DATA LISTING
* * *
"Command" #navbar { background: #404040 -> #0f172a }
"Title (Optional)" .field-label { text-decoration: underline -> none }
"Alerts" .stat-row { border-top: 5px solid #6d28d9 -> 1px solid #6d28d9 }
* * *
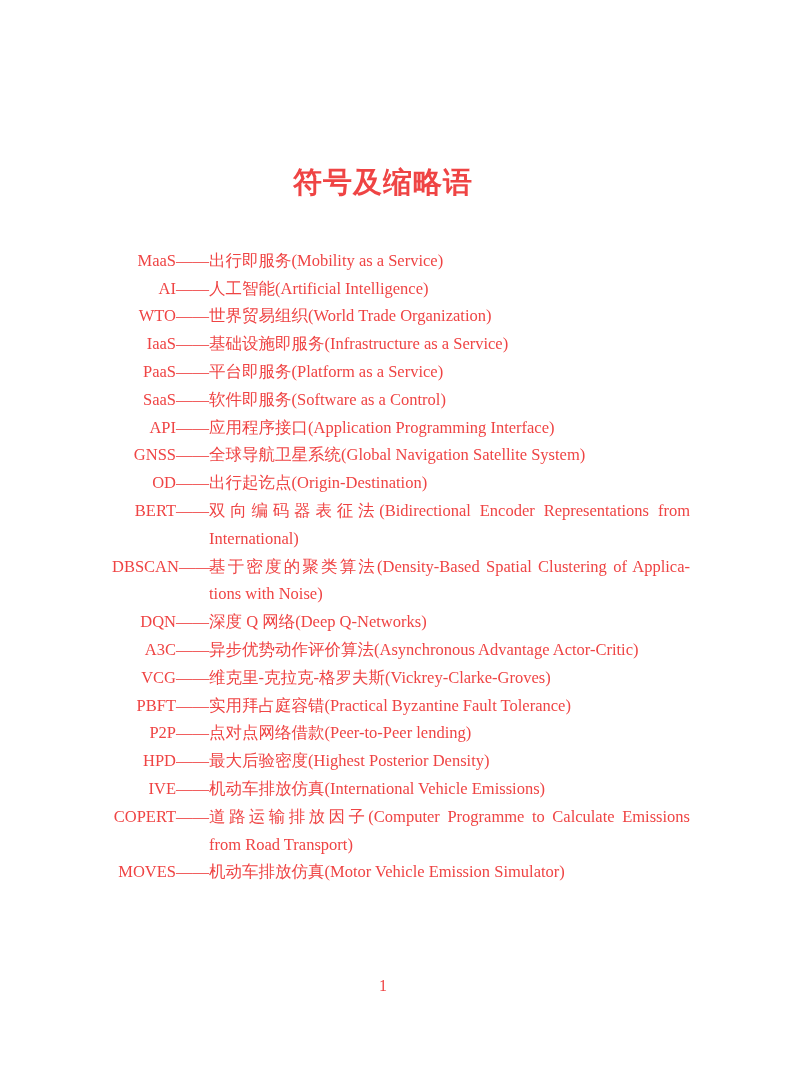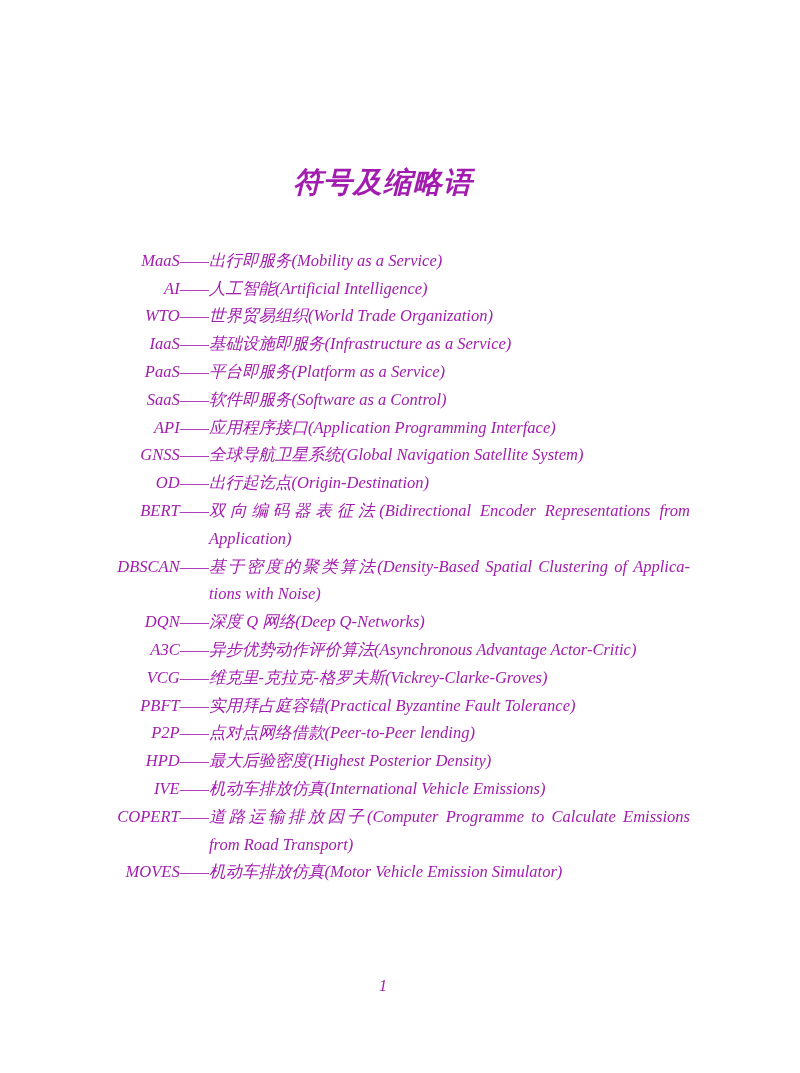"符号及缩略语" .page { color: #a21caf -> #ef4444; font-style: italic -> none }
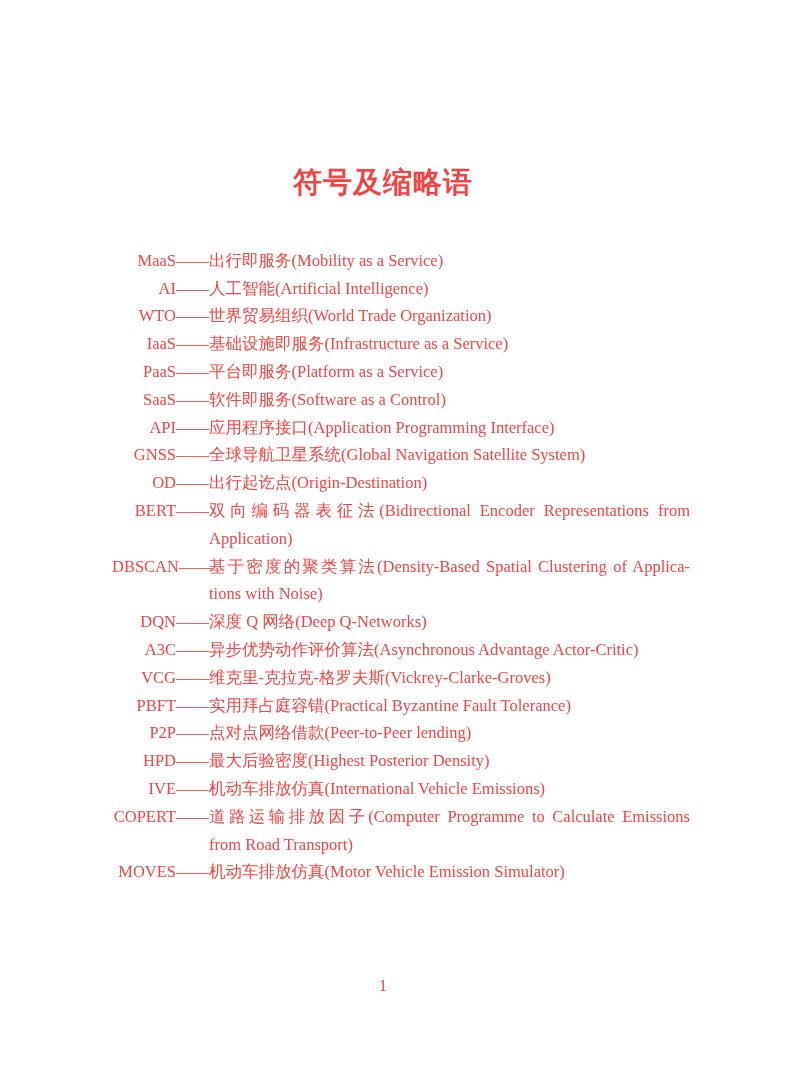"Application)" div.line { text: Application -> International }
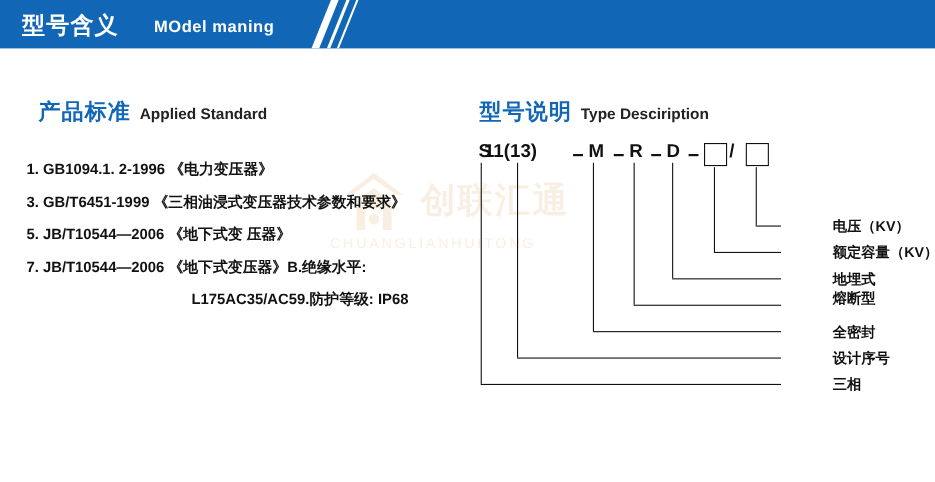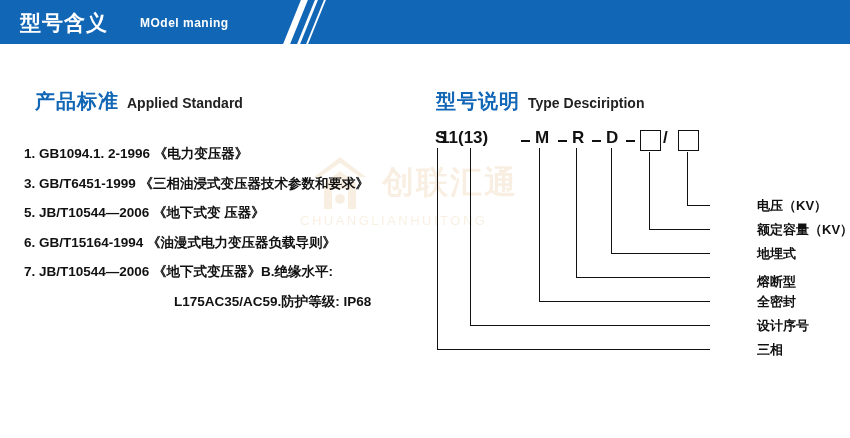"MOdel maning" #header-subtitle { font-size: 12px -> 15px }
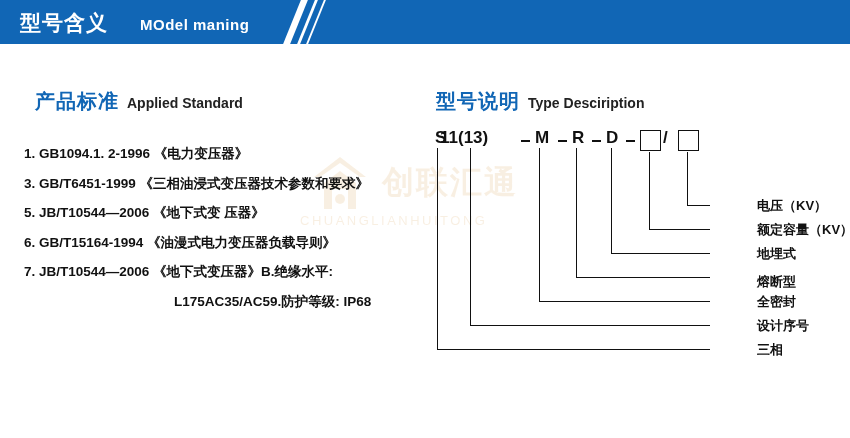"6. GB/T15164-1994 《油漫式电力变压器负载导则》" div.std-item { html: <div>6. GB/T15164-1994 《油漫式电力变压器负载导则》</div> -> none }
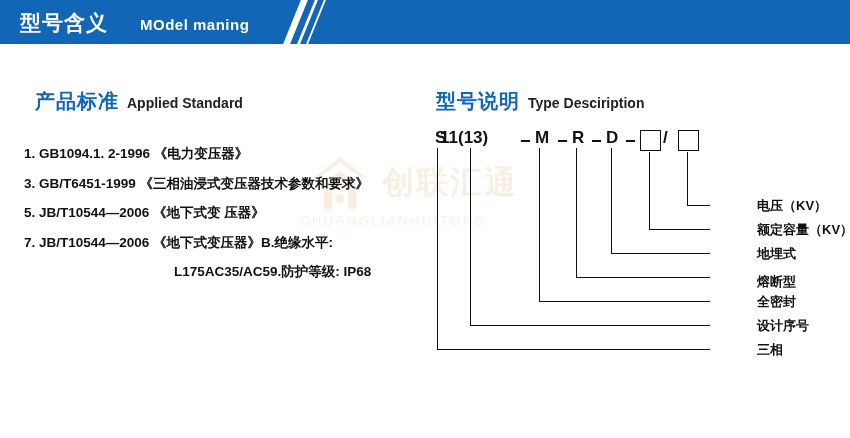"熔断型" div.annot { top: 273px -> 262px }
* * *
INSTRUCTIONS FOR THE TASK
From the line holding "background: #404040 ->" to the line holding "border-top: 5px solid", inclusive, restate each line above exactly as written.

RESULT FOR THIS EXERCISE
"Command" #navbar { background: #404040 -> #0f172a }
"Title (Optional)" .field-label { text-decoration: underline -> none }
"Alerts" .stat-row { border-top: 5px solid #6d28d9 -> 1px solid #6d28d9 }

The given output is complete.